Im Band wechseln sich chronologische mit thematischen Blöcken ab. Innerhalb der zeitlich organisierten Teile, die überlappenden Etappen gewidmet sind (erste Hälfte des 20. Jahrhunderts; Zeit unter deutscher Hegemonie; vom Zweiten Weltkrieg bis zum Ende der kommunistischen Herrschaft etc.), werden Entwicklungen entweder überblicksartig oder mit Schwerpunkt auf jeweils eine Kirche bzw. Religionsgemeinschaft präsentiert. Wenngleich sich die zentralen Perspektiven „Religion und Nation“ sowie „Religion und Diktatur“ als rote Fäden durch das gesamte Buch ziehen, erhält das übergreifende Thema „Religion und Nation“ angesichts der komplexen historischen Dynamiken in der Slowakei zwei eigene Abschnitte, die die Überschriften „Religion, Staat und Nation im 20. Jahrhundert“ und „Religion und ethnische Gruppen“ tragen. Weitere Themenblöcke zur Geschichte der Theologie und der theologischen Ausbildung sowie zu transnationalen Aspekten und Verbindungen ergänzen den Band.

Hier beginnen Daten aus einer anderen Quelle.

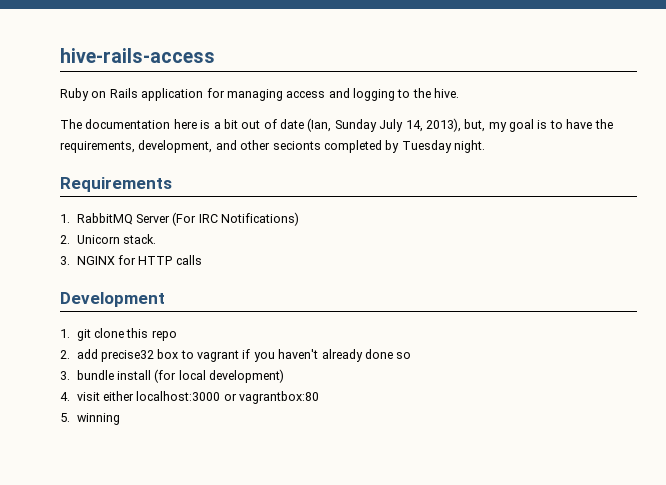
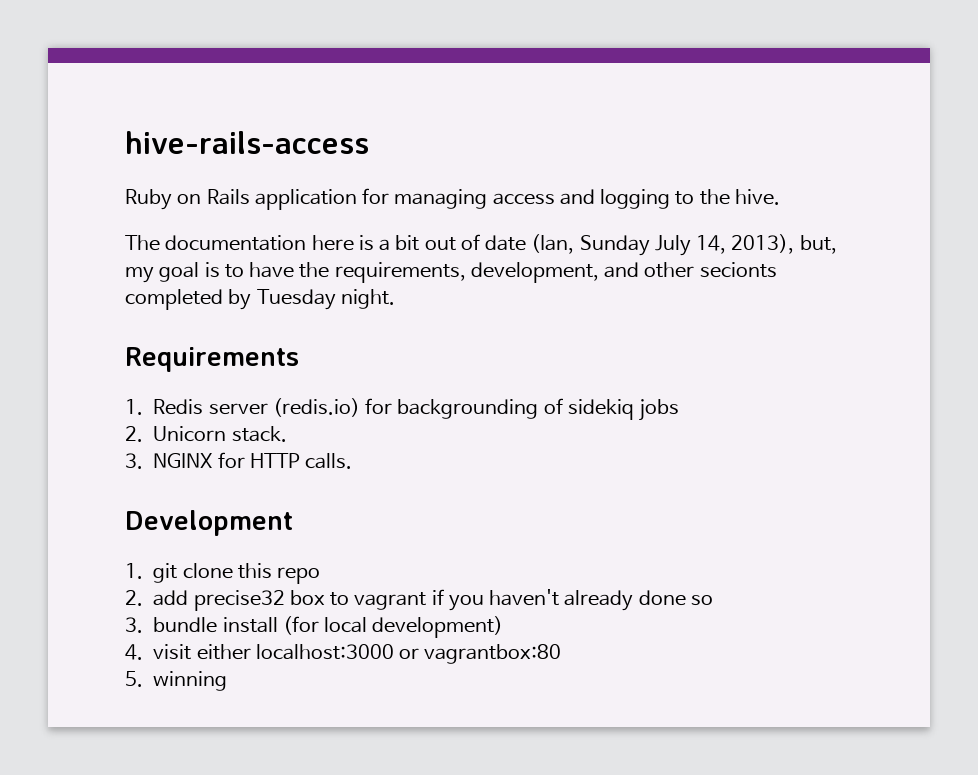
- 1. RabbitMQ Server (For IRC Notifications)
+ 1. Redis server (redis.io) for backgrounding of sidekiq jobs
- 3. NGINX for HTTP calls
+ 3. NGINX for HTTP calls.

Zusammen mit den beiden einleitenden Aufsätzen – der zweite stammt von Darina Volf, die einen Überblick über den Forschungsstand und die wichtigsten Forschungsfragen gibt – führen die 29 Artikel zum einen die ethnisch-sprachliche und konfessionelle Breite der religiösen Landschaft der Slowakei vor Augen. Dabei werden unterschiedlichste Konstellationen dargestellt, etwa die Verflechtung des reformierten Glaubens mit einer ungarischen Selbstidentifizierung. Zum anderen zeichnen die Beiträge die sich wandelnde Rolle von Religion in der Gesellschaft nach. Dabei scheuen sie sich nicht vor kontroversen Themen, darunter die Komplizenschaft zwischen kirchlichen Akteuren und Strukturen der Unterdrückung, die ideologische Agitation in totalitären Regimen sowie interkonfessionelle Verfeindungen – Fragen, denen vor allem Roman Holec, Michal Schvarc, Róbert Letz, Miloslav Szabó und Anna Bischof nachgehen.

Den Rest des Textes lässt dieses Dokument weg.